Insights and Strategies for DBA: March 2016

Wednesday, 30 March 2016

gc cr block congested

gc cr block congested

- This event is the same as a "gc current block congested".

gc current grant congested

Definition

- Whenever any instance (HOST-03) request for any data block in any mode, this request will be served by MASTER NODE of that data block.
- Meanwhile requesting instance (HOST-03) is waiting for approval from master instance to perform physical IO to read data block from DISK.
- This wait event is "gc current grant congested"
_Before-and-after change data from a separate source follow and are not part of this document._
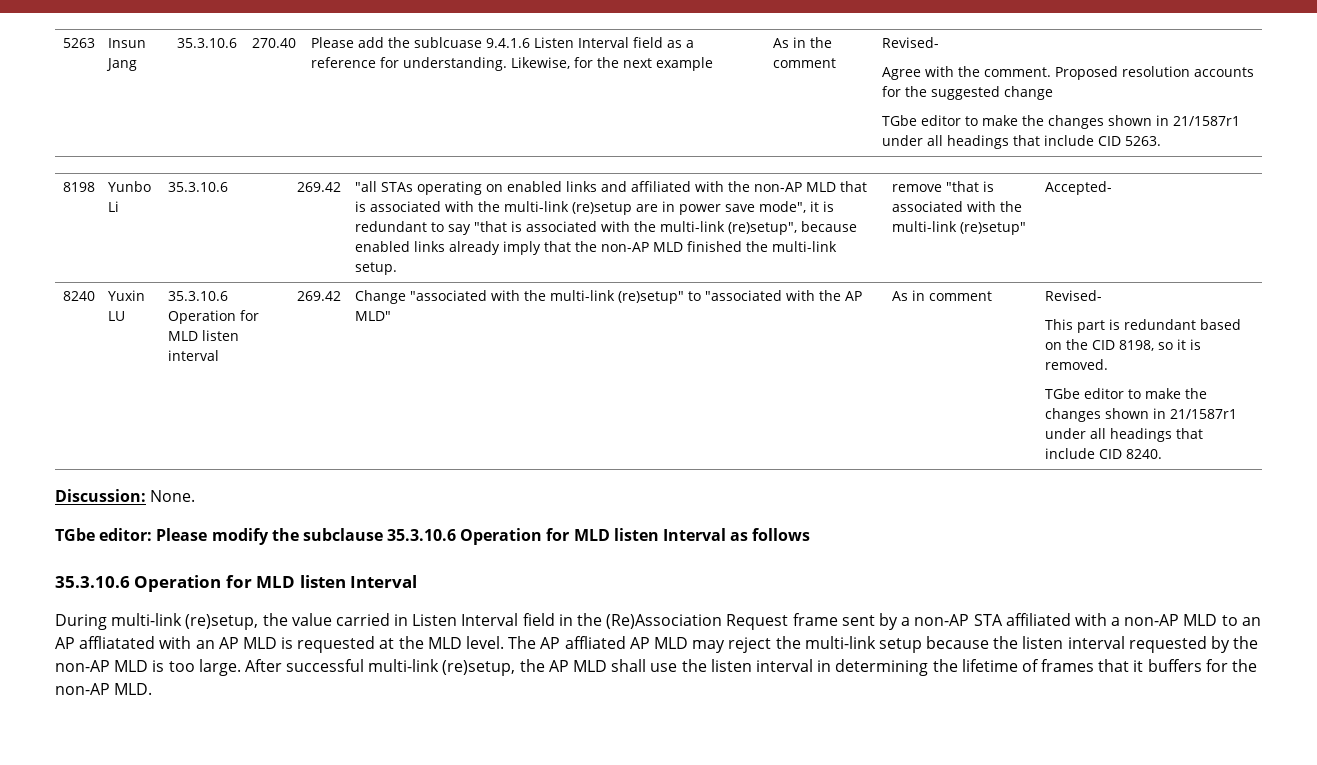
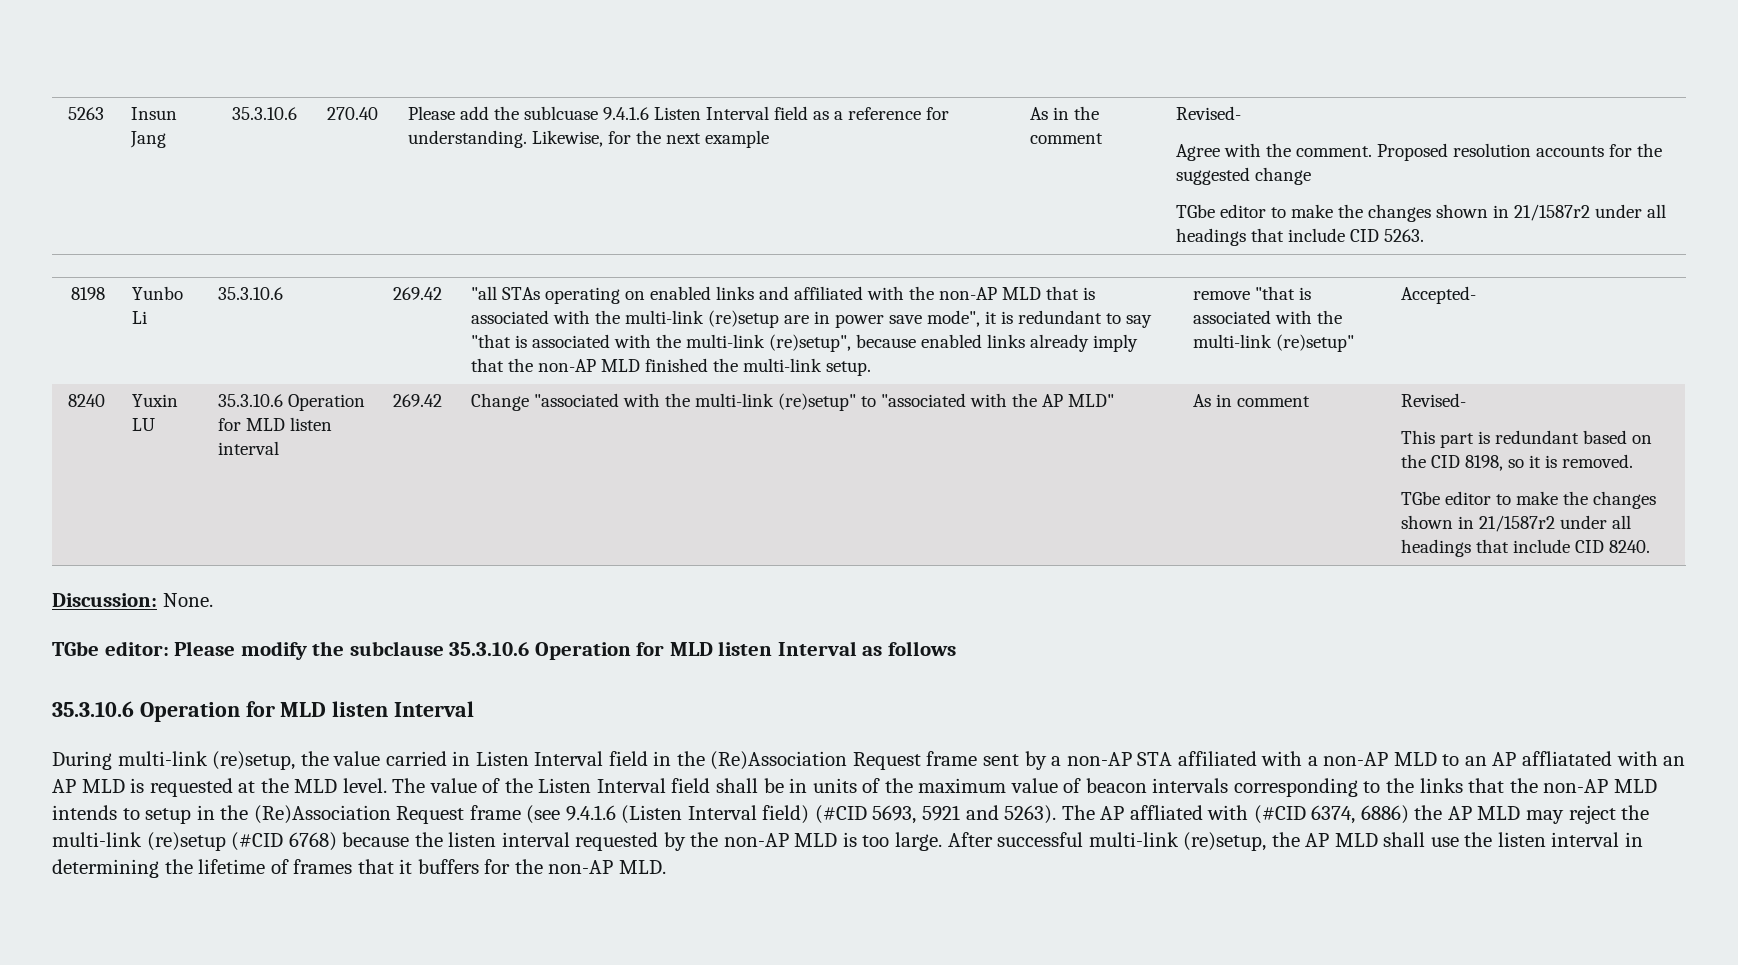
- TGbe editor to make the changes shown in 21/1587r1 under all headings that include CID 5263.
+ TGbe editor to make the changes shown in 21/1587r2 under all headings that include CID 5263.
- TGbe editor to make the changes shown in 21/1587r1 under all headings that include CID 8240.
+ TGbe editor to make the changes shown in 21/1587r2 under all headings that include CID 8240.
- The AP affliated AP MLD may reject the multi-link setup because the listen interval requested by the non-AP MLD is too large.
+ The value of the Listen Interval field shall be in units of the maximum value of beacon intervals corresponding to the links that the non-AP MLD intends to setup in the (Re)Association Request frame (see 9.4.1.6 (Listen Interval field) (#CID 5693, 5921 and 5263). The AP affliated with (#CID 6374, 6886) the AP MLD may reject the multi-link (re)setup (#CID 6768) because the listen interval requested by the non-AP MLD is too large.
gc current block congested

gc current block congested

Definition

- Whenever any instance (HOST-03) request for any data block in any mode, this request will be served by MASTER NODE (HOST-01) of that data block.
- LMS process running on master node will provide data block to the requesting instance LMS process.
- Now LMS process running on both the nodes are highly loaded so there would be wait event ""gc current block congested

Reason

- Highly loaded LMS process or CPU.

Troubleshooting

- Increase number of LMS Processes by setting "GCS_SERVER_PROCESS" in 9i RAC onward.
- Optionally you can also set "_LM_LSM" till OPS.
- Tune OS
- Add CPUs

gc current buffer busy

gc current buffer busy

This wait event appears mostly in SINGLE INSTANCE when more than one sessions are trying to access same data block.

Troubleshooting

- Application tuning

gc current block busy

gc current block busy

Definition

- An instance request for any data block in current mode, it send a request to the master.
- If master is the holder of that data block and also has already modified that block.
- Then master will retain PI block for itself.
- Master will also flush respective redo log to log file before sending CURRENT block to requesting instance.
- Now the block transfer delayed on requsting instance.
- Meanwhile requesting instance will wait in "gc current block busy"

Reason

- The block was being used by a session on another instance.
- The block transfer was delayed because the holding instance could not write the corresponding redo record to the online redo log file.

Troubleshooting

- Tune LGWR
- Appropriate Application Partitioning
- Tune N/w

gc cr grant 2-way

gc cr grant 2-way

Definition

- An instance request any data block in CR MODE for select from Master.
- If the data block is not cached on any instance even on master too, then master instance will send a message to the requesting instance granting the SHARED lock.
- Meanwhile requesting instance will wait in "GC CR BLOCK 2-WAY"
- Requesting instace will read data block from disk and do the physical I/O.
- This wait event does not indicate any contention.

gc current grant 3-way

gc current grant 3-way

Definition

- An instacne request for any data block in current mode.
- Mater is not the holder of that data block, then master forward a message to provide the data block to the requesting instance.
- Current holding instance don't have the block because of aging out mechanism.
- Current holding instance grant exclusive lock to the requesting instance for physical IO.
- Meanwhile requesting instance will wait in "gc current grant 3-way".
- there is a hidden parameter to control this "_cr_grant_local_role"

gc current grant 2-way

gc current grant 2-way

Definition

- An instance request any data block in CURRENT MODE for dml(current) from Master.
- If the data block is not cached on any instance even on master too, then master instance will send a message to the requesting instance granting the EXCLUSIVE lock.
- Meanwhile requesting instance will wait in "GC CURRENT BLOCK 2-WAY"
- Requesting instace will read data block from disk and do the physical I/O.
- This wait event does not indicate any contention.

Reason

- This wait event appears in "TOP-5" timed events section of AWR Report.
- This wait event represent that requesting instance is spending a significant amount of time in obtaining the locks.
- Interconnect is having N/W latency (rare).

Troubleshooting

- Best Solution is to tune your SQL Application so that it request less amout of data blocks.
- Because if requesting instance ask for more data blocks then master has to locking and holding instance related information in GRD before granting EXCLUSIVE LOCK, which will be high.
- Tune Interconnect (very rare).

gc cr block 3-way

gc cr block 3-way (read/read or write/read with 3 nodes)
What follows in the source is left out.